On the upside, the swimsuit competition features some Brazilian singer and a bevy of hot, shirtless, bald Brazilian dancers (clickable pic):
Miss Congeniality is Miss Montenegro! She doesn't smile.
Miss Photogenic is Miss Sweden! She smiles.
Now, it's time to cull six girls and announce the top ten:
Australia!
Costa Rica!
France!
Brazil!
Ukraine!
Portugal! Upset! She's the one voted in by the fans, not the judges.
Panama!
Philippines!
Angola!
China!
No Miss USA. I would have picked her over France, Ukrane, Portugal, or Australia. Too bad. Shake it off, it's evening gown.
Australia is in a beautiful, beaded, diaphanous gown.
Costa Rica's red satin is very dramatic and maximizes her boobage. It's what it's all about, folks.
France is in a rather cheap looking white number with cut-outs. It's more Miss Missouri Pageant than Miss Universe Pageant.
Ukraine is in a white Grecian number. Nice.
Portugal is in deep crimson. It's sexy without being obvious. Take note, France.
Panama is in white with mirrors. Don't love it. Another Project Runway reject.

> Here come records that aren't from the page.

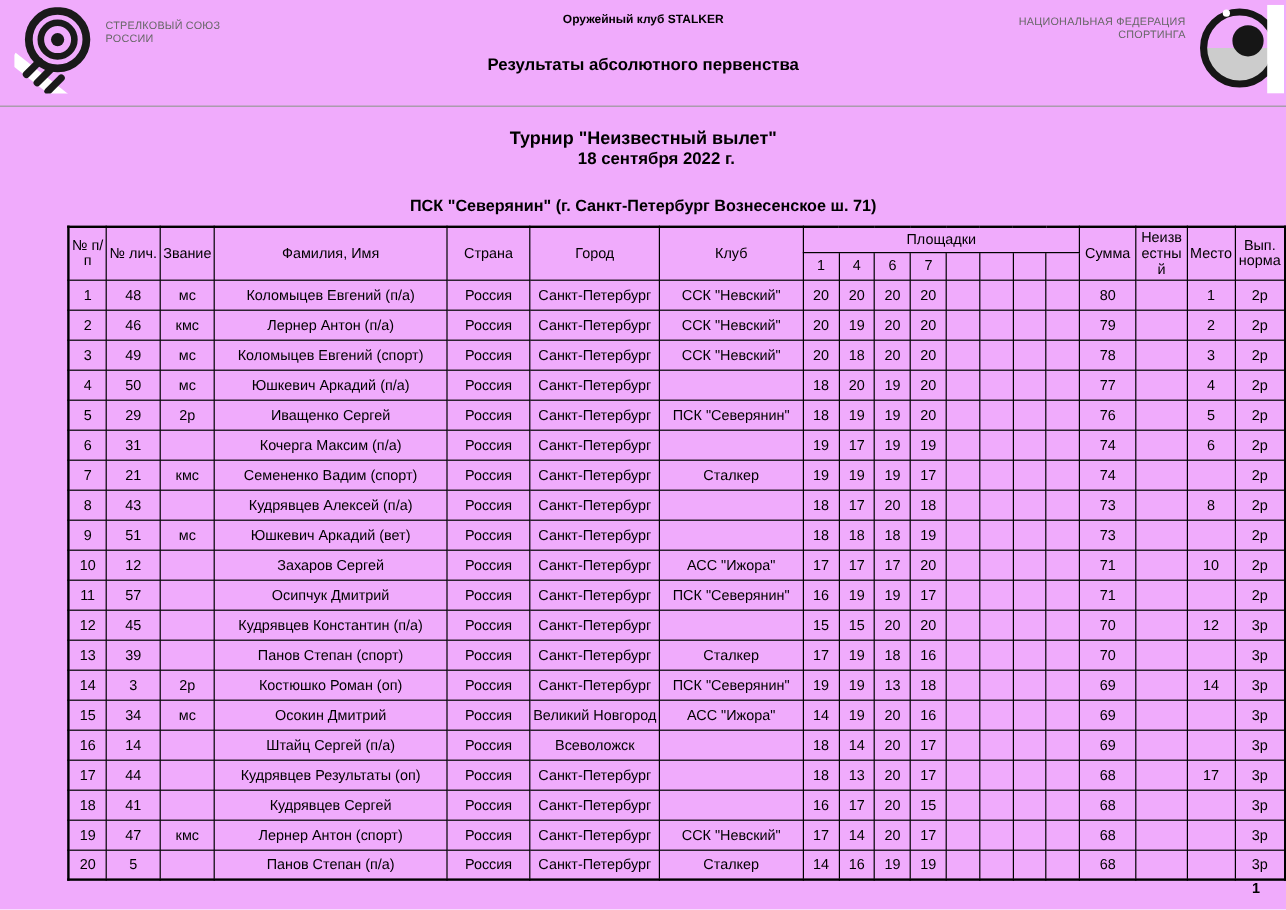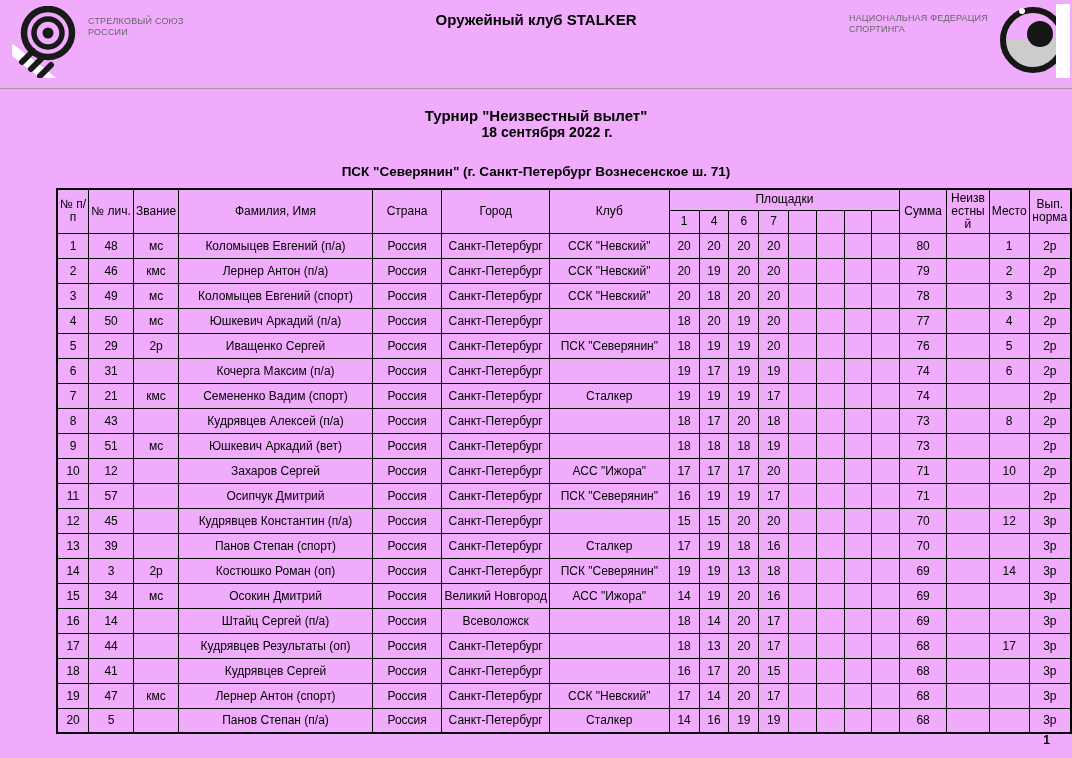--- a/index.html
+++ b/index.html
@@ -13,7 +13,7 @@
   .org-left{left:88px;top:16px;text-align:left;}
   .org-right{right:84px;top:13px;text-align:left;}
   .center-head{position:absolute;left:0;width:100%;text-align:center;font-weight:bold;}
-  .club-title{top:11px;font-size:15px;}
+  .club-title{top:11px;font-size:10px;}
   .subtitle{top:45px;font-size:14px;}
   .rule{position:absolute;left:0;top:88px;width:1072px;height:1px;background:#9a9a9a;}
 

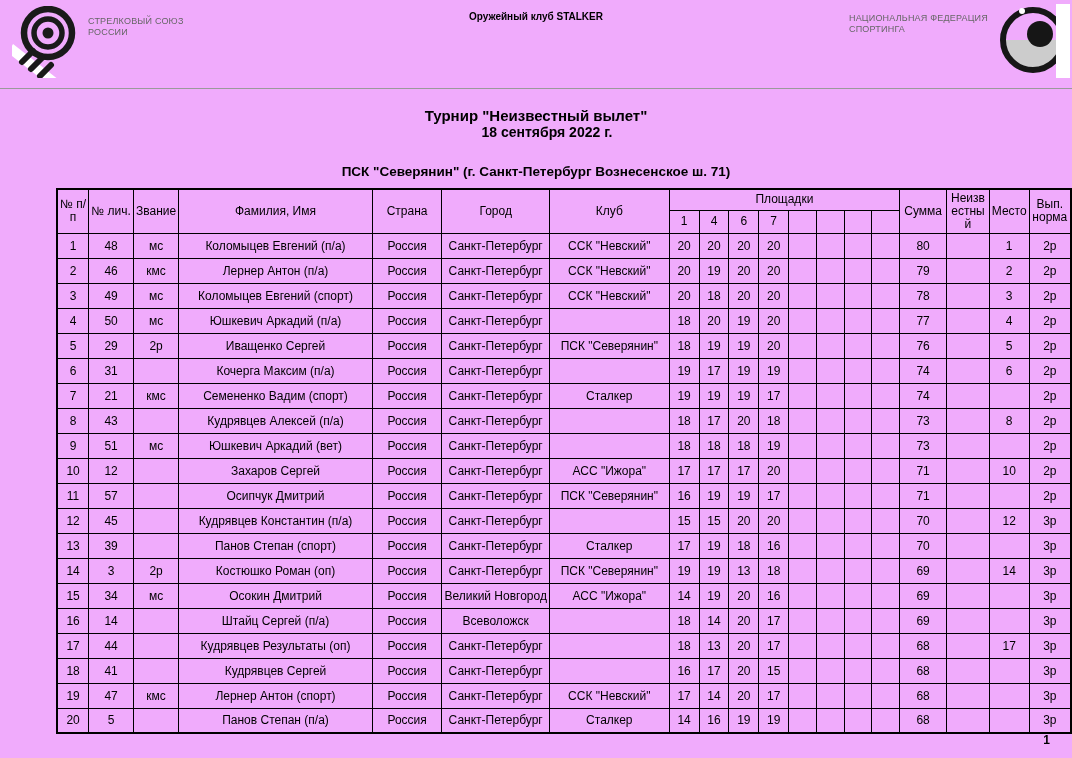--- a/index.html
+++ b/index.html
@@ -11,7 +11,7 @@
   .logo-right{position:absolute;right:2px;top:4px;}
   .org{position:absolute;font-size:9px;line-height:11px;color:#666;letter-spacing:.2px;}
   .org-left{left:88px;top:16px;text-align:left;}
-  .org-right{right:84px;top:13px;text-align:left;}
+  .org-right{right:84px;top:13px;text-align:right;}
   .center-head{position:absolute;left:0;width:100%;text-align:center;font-weight:bold;}
   .club-title{top:11px;font-size:10px;}
   .subtitle{top:45px;font-size:14px;}

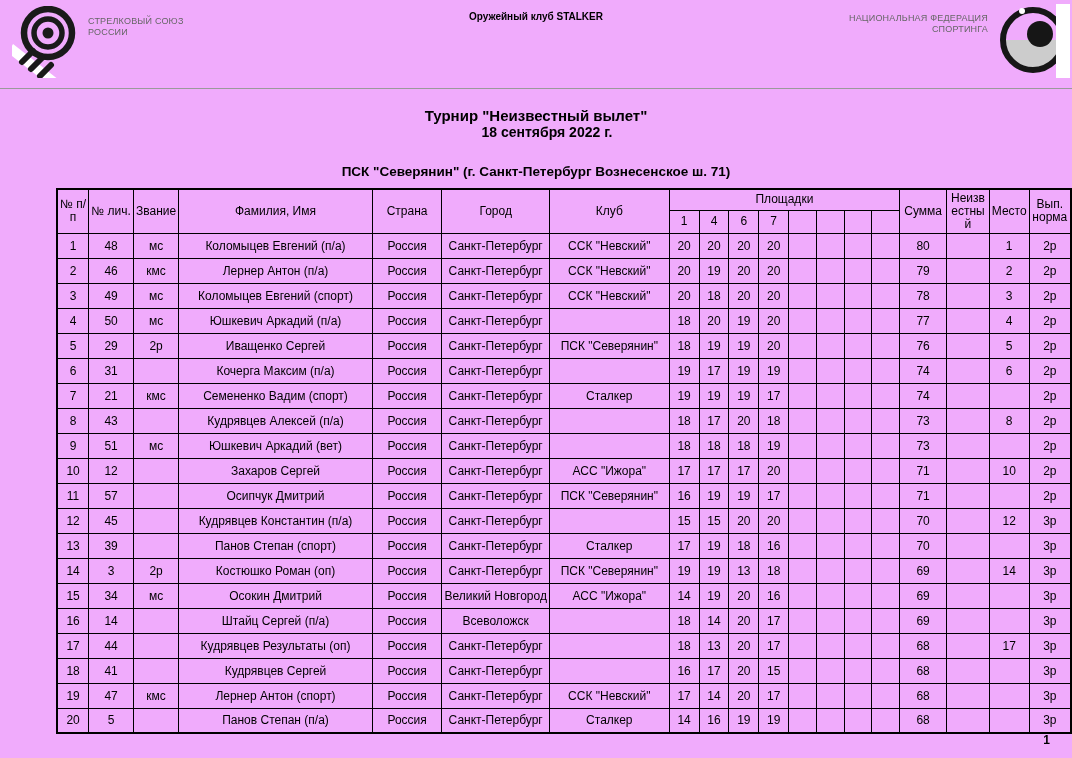--- a/index.html
+++ b/index.html
@@ -66,6 +66,7 @@
   </div>
 
   <div class="center-head club-title">Оружейный клуб STALKER</div>
+  <div class="center-head subtitle">Результаты абсолютного первенства</div>
 
   <div class="org org-right">
     <div>НАЦИОНАЛЬНАЯ ФЕДЕРАЦИЯ</div>

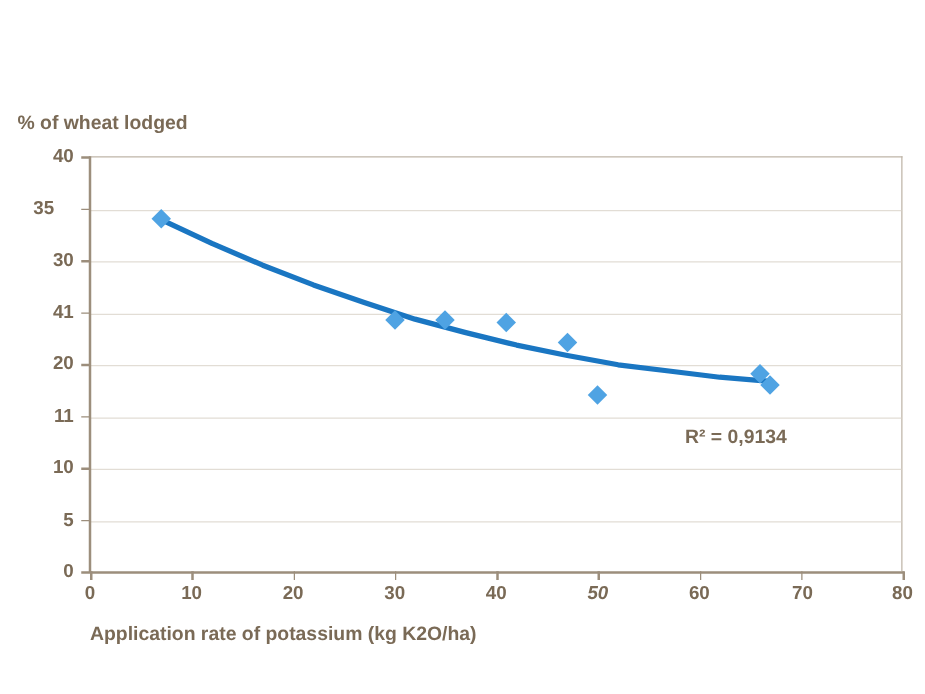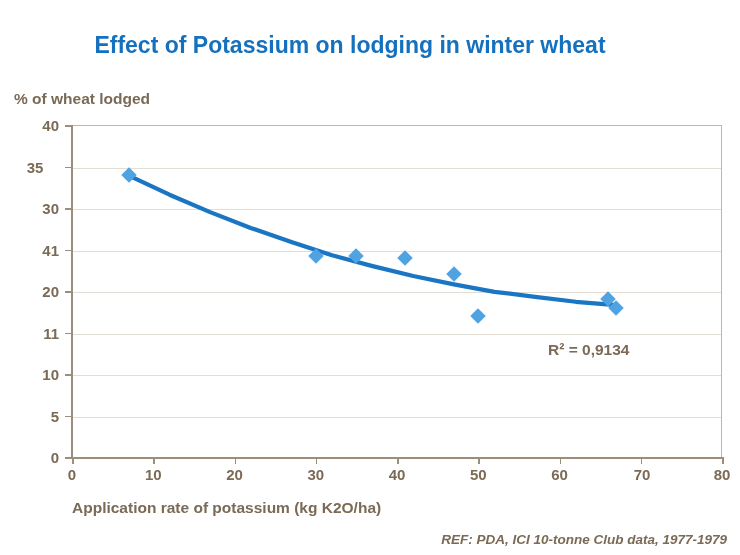--- a/index.html
+++ b/index.html
@@ -171,7 +171,6 @@
 
 <div id="chart-figure">
 
-  <div id="chart-title">Effect of Potassium on lodging in winter wheat</div>
 
   <div id="y-axis-label">% of wheat lodged</div>
 

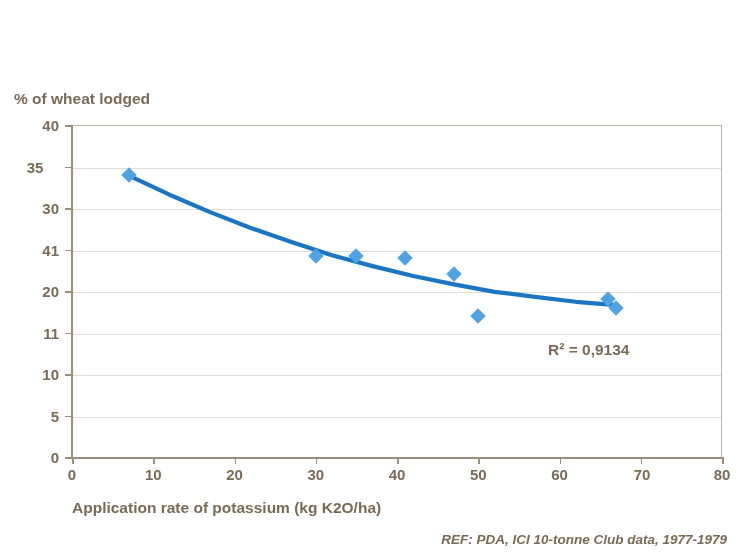--- a/index.html
+++ b/index.html
@@ -226,7 +226,7 @@
     <div class="x-tick-mark" style="left: 397px;"></div>
     <div class="x-tick-label" style="left: 397px;">40</div>
     <div class="x-tick-mark" style="left: 478.25px;"></div>
-    <div class="x-tick-label" style="left: 478.25px;">50</div>
+    <div class="x-tick-label" style="left: 478.25px; font-style: italic;">50</div>
     <div class="x-tick-mark" style="left: 559.5px;"></div>
     <div class="x-tick-label" style="left: 559.5px;">60</div>
     <div class="x-tick-mark" style="left: 640.75px;"></div>

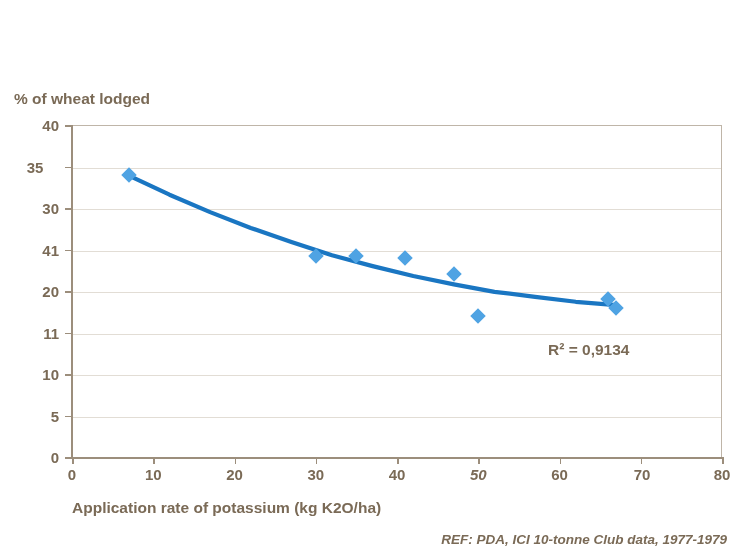--- a/index.html
+++ b/index.html
@@ -195,7 +195,6 @@
 
   <div id="x-axis-title">Application rate of potassium (kg K2O/ha)</div>
 
-  <div id="ref-note">REF: PDA, ICI 10-tonne Club data, 1977-1979</div>
 
 <div class="y-tick-mark" style="top: 457px;"></div>
     <div class="y-tick-label" style="top: 457px;">0</div>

Philippines is in another diaphanous beaded gown. It's very revealing and sexy.
Angola is looking gorgeous in sequins. It's cut down to there and slit up to here:
China is in a classic red pageant gown. She's seriously tall.
Brazil is pretty in yellow.
OMG! It's already time for the top five!
Ukraine! Really? Don't get it.
Philippines! Lovely.
China! Tall
Brazil! Haven't they pandered to the home crowd enough?
Angola! This girl has serious momentum.
It's question time. The questions are mostly mundane. Where is Perez Hilton when you need him? Philippines says something about God. Angola speaks in Portuguese and the crowd eats it up. Angola and Brazil share the same mother country and obviously there's a kinship. Besides, she's absolutely beautiful.
Miss Universe takes her last walk. Obviously, sheer and diaphanous gowns are on trend in the pageant world, as Nina Garcia might say.
OMG, Andy has the results! Here they are!
4th runner up: China. She blew the question.
3rd runner up: Philippines. I would have put her in the top 2 with Angola.
2nd runner up: Brazil.
1st runner up: Ukrane. I never got her.
THE NEW MISS UNIVERSE IS MISS ANGOLA! THE CROWD GOES CRAZY! The camera immediately goes to Andy and Natalie and we hardly get a moment to see the new queen. Boom, it's over.